Dole is voluntarily calling back salads packaged in Springfield, Ohio facility, after the Centers for Disease Control and Prevention linked it as the source of listeria contaminaton that caused 11 people being ill and one death.

The 12 cases go as far back as July 2015, one of which is pregnant. The CDC launched a probe into the matter last September, but it wasn't until this month that the health agency could pinpoint listeria as the cause.

The investigators are currently running and checking the samples collected from each of those who fell ill against those found in PulseNet, which is a national database of DNA fingerprints.

The Recall
Last Thursday, Dole notified the CDC that the Springfield processing facility has been closed and the salads the site produced were being recalled.

Dole is advising consumers, restaurants and retailers to throw away any of its salad that bear an "A" at the front of the production codes on their bags.

The "A" indicates that the salads were packaged at the Springfield facility, while packages bearing codes that start with different letters were prepared at other sites and have been deemed safe to consume.

"Please be assured, that your health and safety remains our number one priority," the company said on its Facebook account. "Every step taken to get fresh salads to you - from the field to the packing facility - is being thoroughly reviewed."

Individuals interested in refunds for the recalled products may email the details of their packages' UPCs, expiration dates and the manufacturing codes to

Dole is recalling the suspect salads from Alabama, Connecticut, Florida, Georgia, Illinois, Indiana, Kentucky, Louisiana, Michigan, Massachusetts, Maryland, Minnesota, Missouri, Mississippi, North Carolina, New Jersey, New York, Ohio, Pennsylvania, South Carolina, Tennessee, Virginia and Wisconsin.

The states where cases of salad-related listeria has been found include one case each in Indiana, Massachusetts, New Jersey and Pennsylvania. While Michigan and New York have recorded 4 cases each.

Listeria And Its Symptoms
Listeria monocytogenes is the bacteria behind listeriosis, the name given to the infection.

The reason this outbreak has affected people ages 3 to 83 years old, is because the young and the elderly have immune systems that are either underdeveloped or weakened by age. The bacteria is also life threatening to adults with compromised immune systems.
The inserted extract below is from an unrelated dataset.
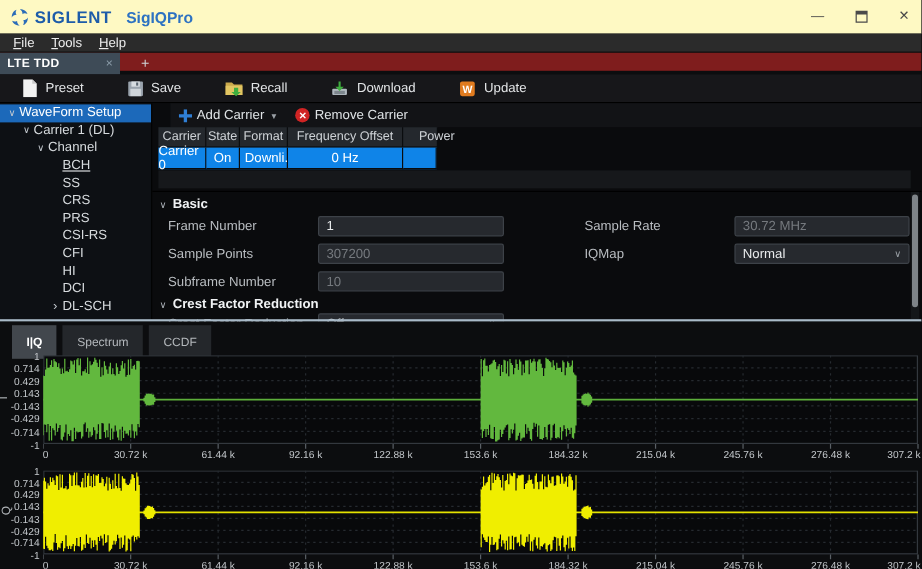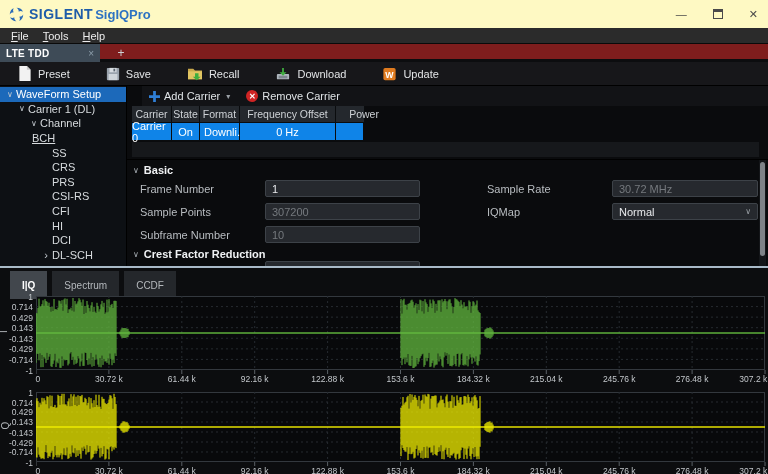"SigIQPro" .apptitle { margin-left: 2px -> 12px }
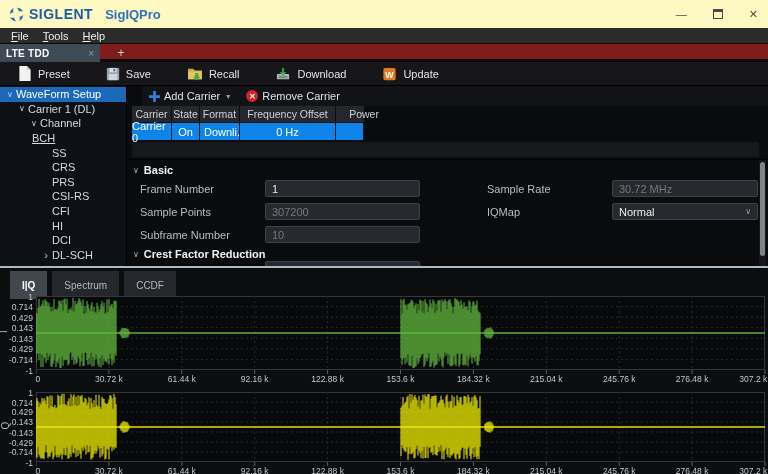"BCH" div.tree-item { padding-left: 20px -> 40px }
Listeriosis typically comes from the gut, then spreads into the blood stream, which could cause several symptoms. For healthy adults, it is typically limited to diarrhea and fever, because it takes a large amount of listeria to make them sick and for the bacteria to establish itself in the blood stream.

For those with weakened immune systems, the symptoms include meningitis and muscle aches, together with fever and other gastrointestinal symptoms.

Listeria Prevention, Diagnosis And Treatment
It usually takes a few days for listeria to develop into a full-blown infection, but there are cases where the development of the disease could take up to two months.

Treatment of listeriosis typical entails the administration of antibiotics.

"If a person has eaten food contaminated with Listeria and does not have any symptoms, most experts believe that no tests or treatment are needed, even for persons at higher risk for listeriosis," the CDC said.

To prevent listeriosis, the CDC recommends thorough washing of both food and hands and thorough cooking of meat and poultry. Fruits and vegetables should be scrubbed where possible and rinsed, even if they will be peeled.